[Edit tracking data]
---

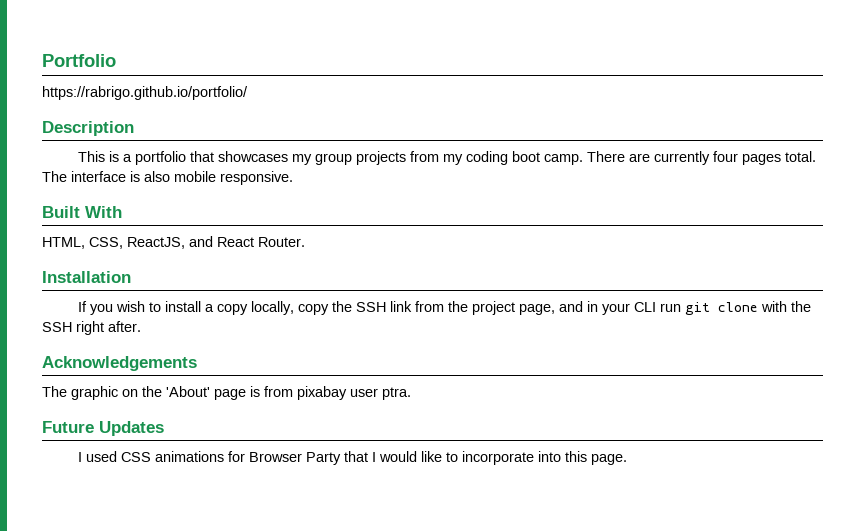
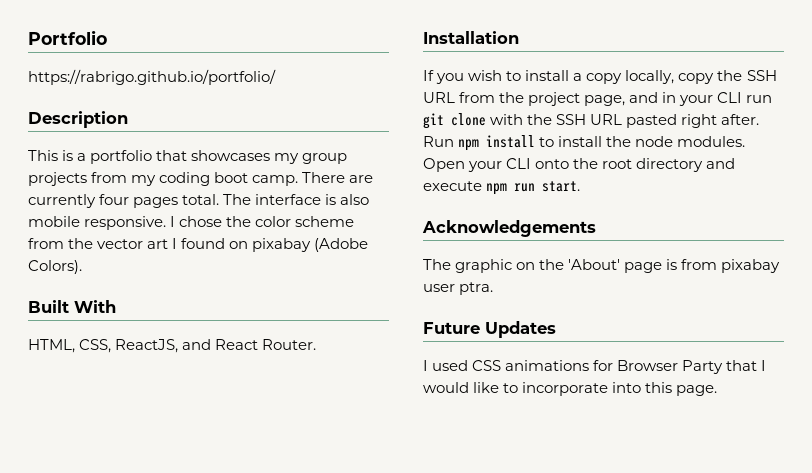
(293, 178) none -> [170,216,355,227] [28,238,369,252] [28,260,82,274] I chose the color scheme from the vector art I found on pixabay (Adobe Colors).
[389,301,412,312] link -> [423,92,455,103] URL
(72, 327) none -> [590,114,678,128] URL pasted
(141, 326) none -> [423,135,746,151] [423,158,736,172] [423,181,581,195] Run npm install to install the node modules. Open your CLI onto the root directory and execute npm run start.

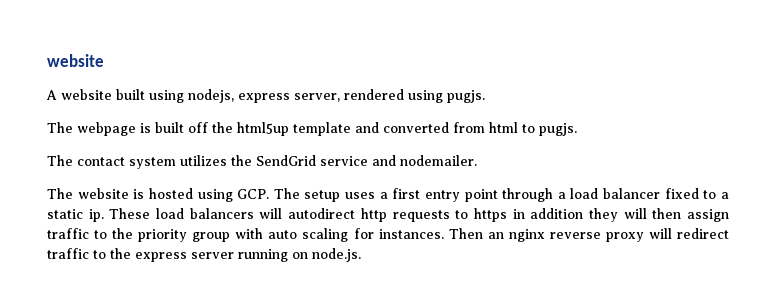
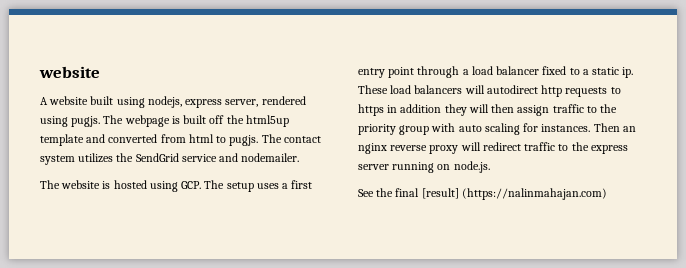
(485, 96) // -> (101, 121) none
(577, 129) // -> (259, 140) none
(361, 255) none -> [358,188,607,200] // See the final [result] (https://nalinmahajan.com)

---

■ **WORK ITEM**: Check each line of the entries for the string "none". Copy the lines that have it.

■ **EXERCISE OUTPUT**:
(293, 178) none -> [170,216,355,227] [28,238,369,252] [28,260,82,274] I chose the color scheme from the vector art I found on pixabay (Adobe Colors).
(72, 327) none -> [590,114,678,128] URL pasted
(141, 326) none -> [423,135,746,151] [423,158,736,172] [423,181,581,195] Run npm install to install the node modules. Open your CLI onto the root directory and execute npm run start.
(485, 96) // -> (101, 121) none
(577, 129) // -> (259, 140) none
(361, 255) none -> [358,188,607,200] // See the final [result] (https://nalinmahajan.com)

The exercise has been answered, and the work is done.